Viele Orte sind gar nicht mit öffentlichen Verkehrsmitteln erreichbar und man ist aufs Auto, Motorrad oder Mountainbike angewiesen. Es ist zu beachten, das viele Straßen nicht befestigte Schotterpisten sind und man daher ein einigermaßen geländegängiges Fahrzeug mit viel Bodenfreiheit bevorzugen sollte.
[bearbeiten] Sehenswürdigkeiten
- In San Fernando del Valle de Catamarca gibt es eine Vielzahl kolonialer Bauten.
- Alte Inka-Ruinen von Shinkal bei Belén.
- Kolonialkirchen in Londres
[bearbeiten] Aktivitäten
Die Wander- und Bergsteigemöglichkeiten in der Region sind praktisch unbegrenzt. Man sollte in abgelegenen Gebieten immer einen Kompass oder eine Karte mitführen, da die Pfade nie markiert sind oder gar nicht existieren. Beratung durch Einheimische ist bei längeren Touren Pflicht. Dabei sind die ortsansässigen Bauern und Hirten oft hilfreicher als die Touristeninformationen, die nur die Standard-Touren kennen.
[bearbeiten] Küche
[bearbeiten] Ausgehen
In Städten ab 5.000 Einwohnern gibt es ein bescheidenes Nachtleben. Beste Ausgehmöglichkeiten bieten die Provinzhauptstädte, in der Saison auch einige touristisch orientierten Orte wie El Rodeo.
[bearbeiten] Sicherheit
In dieser dünn besiedelten Gegend ist Kriminalität bisher noch ein Fremdwort, abgesehen von den Provinzhauptstädten, wo man aber auch keine übertriebene Angst zu haben braucht.

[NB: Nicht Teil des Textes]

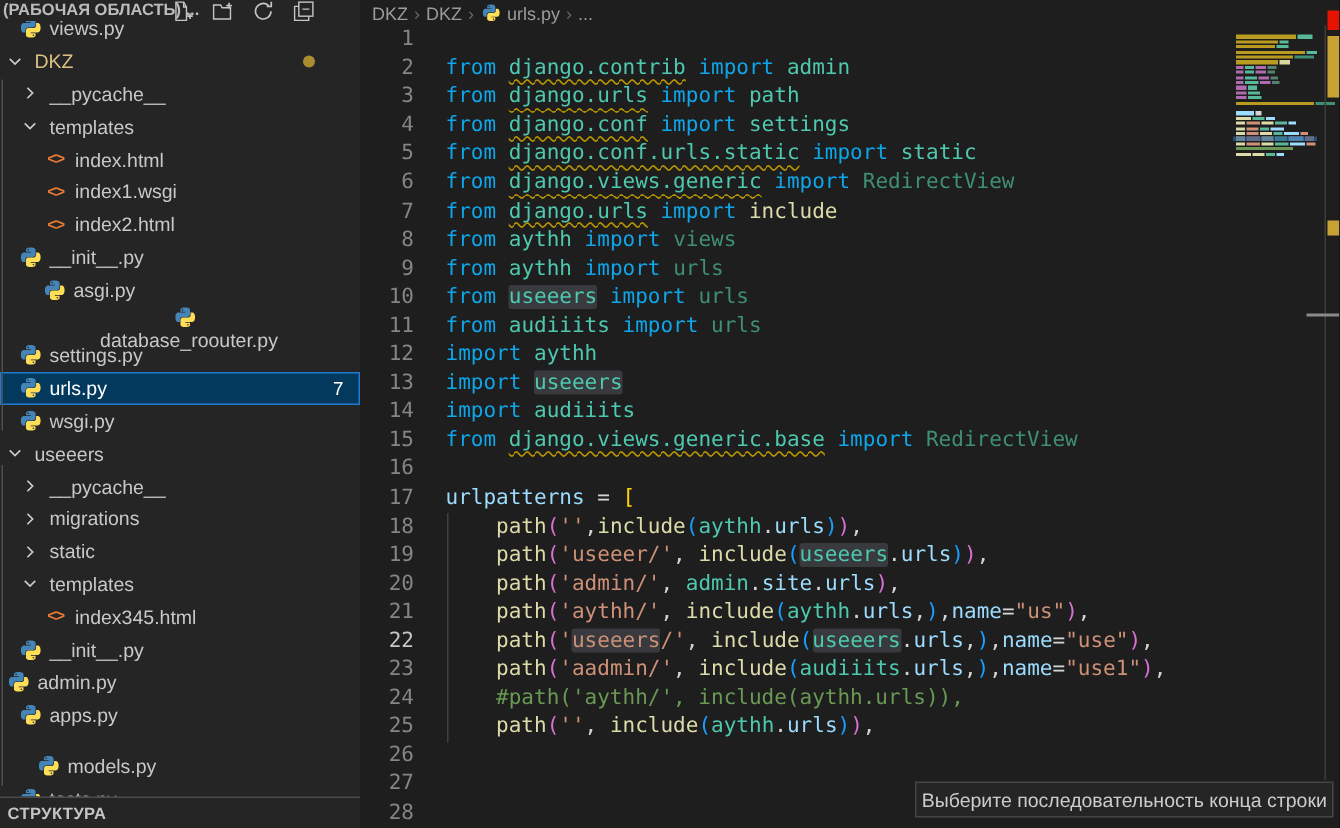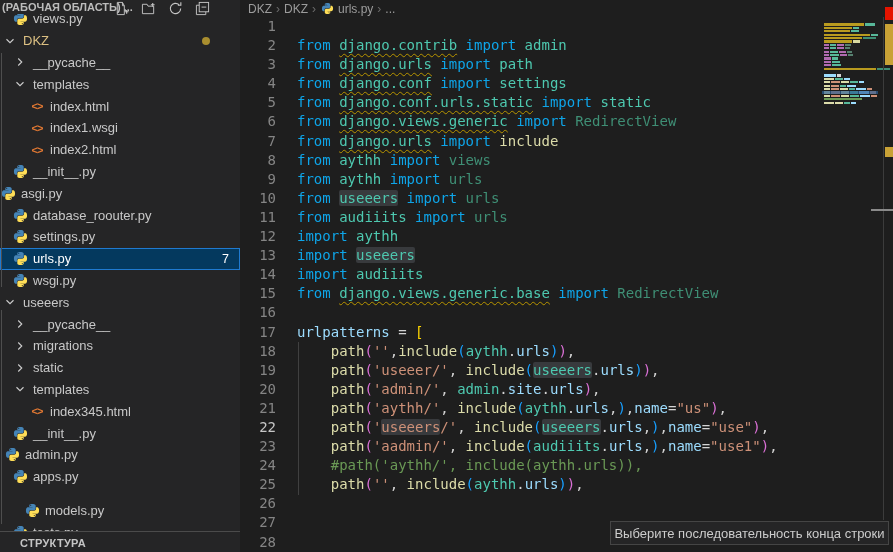--- a/index.html
+++ b/index.html
@@ -127,7 +127,7 @@
           </span>
           <span class="tlab">__init__.py</span>
         </div>
-        <div class="trow" style="padding-left: 0;">
+        <div class="trow" style="padding-left: 28px;">
           <span class="tico">
             <svg width="15" height="15" viewBox="0 0 32 32">
               <path fill="#4584b6" d="M15.9 2c-7.1 0-6.7 3.1-6.7 3.1v3.2h6.8v1H6.5S2 8.8 2 16c0 7.2 4 6.9 4 6.9h2.4v-3.3s-.1-4 3.9-4h6.7s3.8.1 3.8-3.7V5.8S23.4 2 15.9 2zm-3.7 2.1c.7 0 1.2.5 1.2 1.2s-.5 1.2-1.2 1.2-1.2-.5-1.2-1.2.5-1.2 1.2-1.2z"></path>

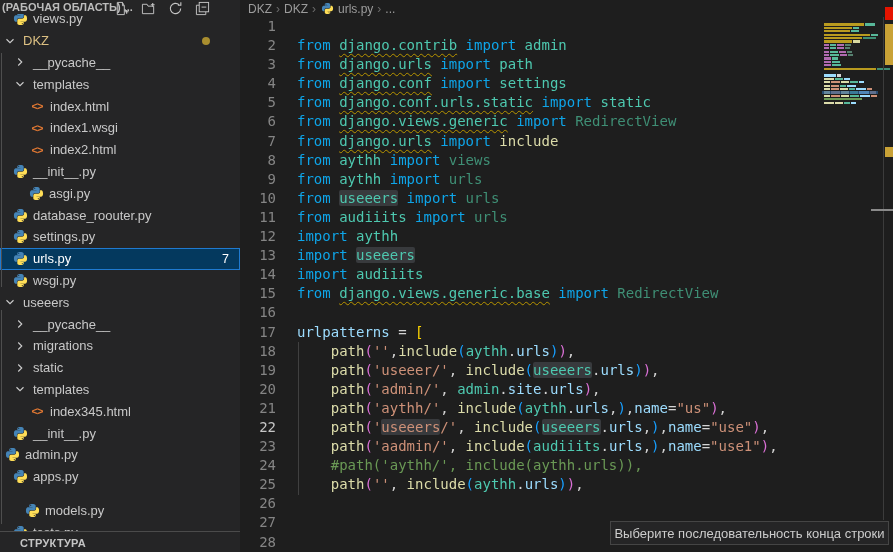--- a/index.html
+++ b/index.html
@@ -136,7 +136,7 @@
           </span>
           <span class="tlab">asgi.py</span>
         </div>
-        <div class="trow" style="padding-left: 12px;">
+        <div class="trow" style="padding-left: 12px; flex-direction: column;">
           <span class="tico">
             <svg width="15" height="15" viewBox="0 0 32 32">
               <path fill="#4584b6" d="M15.9 2c-7.1 0-6.7 3.1-6.7 3.1v3.2h6.8v1H6.5S2 8.8 2 16c0 7.2 4 6.9 4 6.9h2.4v-3.3s-.1-4 3.9-4h6.7s3.8.1 3.8-3.7V5.8S23.4 2 15.9 2zm-3.7 2.1c.7 0 1.2.5 1.2 1.2s-.5 1.2-1.2 1.2-1.2-.5-1.2-1.2.5-1.2 1.2-1.2z"></path>

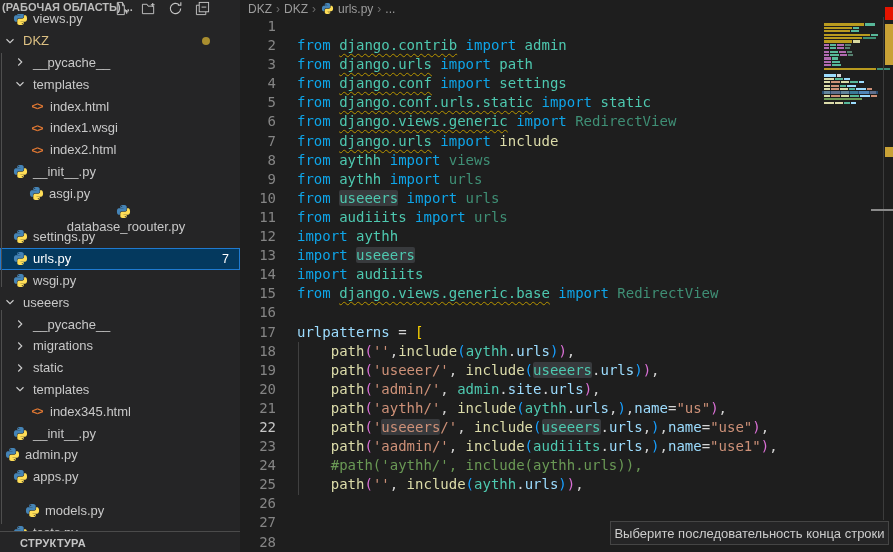--- a/index.html
+++ b/index.html
@@ -22,7 +22,7 @@
   .tdot{position:absolute;right:30px;width:8px;height:8px;border-radius:50%;background:#a98e2f;}
   .guide{position:absolute;left:1px;width:1px;background:#4e4e4e;z-index:1;}
   .sb-footer{position:absolute;left:0;right:0;top:531px;height:21px;background:#252526;border-top:1px solid #4b4b4b;
-             display:flex;align-items:center;padding-left:20px;font-size:11px;font-weight:bold;color:#c5c5c5;
+             display:flex;align-items:center;padding-left:5px;font-size:11px;font-weight:bold;color:#c5c5c5;
              letter-spacing:.3px;z-index:7;}
   
   .editor{position:absolute;left:240px;top:0;right:0;bottom:0;background:#1e1e1e;}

Es gibt in der gesamten Region eine mäßige Erdbeben-Gefahr. Todesfälle gab es aber nur selten, da sich inzwischen die Bevölkerung auf dieses Risiko eingestellt hat.
[bearbeiten] Klima
In den Tälern der Region sind die Sommer sehr heiß und relativ feucht: San Fernando del Valle de Catamarca bringt es durchschnittlich auf 36°C tagsüber und 20°C nachts. Kein Wunder, dass die meisten touristischen Orte in den höheren Tälern über 1.000 m hoch liegen. Angenehm sind Frühling und Herbst mit Temperaturen um 25°-30°C und wenig Regen, selbst im staubtrockenen Winter werden noch durchschnittlich über 20°C gemessen.
[bearbeiten] Weiter geht's
Die Region ist das Sprungbrett für die Andengebiete im Cuyo (insbesondere dem Nationalpark Talampaya) und für den andinen Nordwesten. Man gelangt über Catamarca relativ einfach in die Puna-Hochwüste und in das Valle Calchaquí.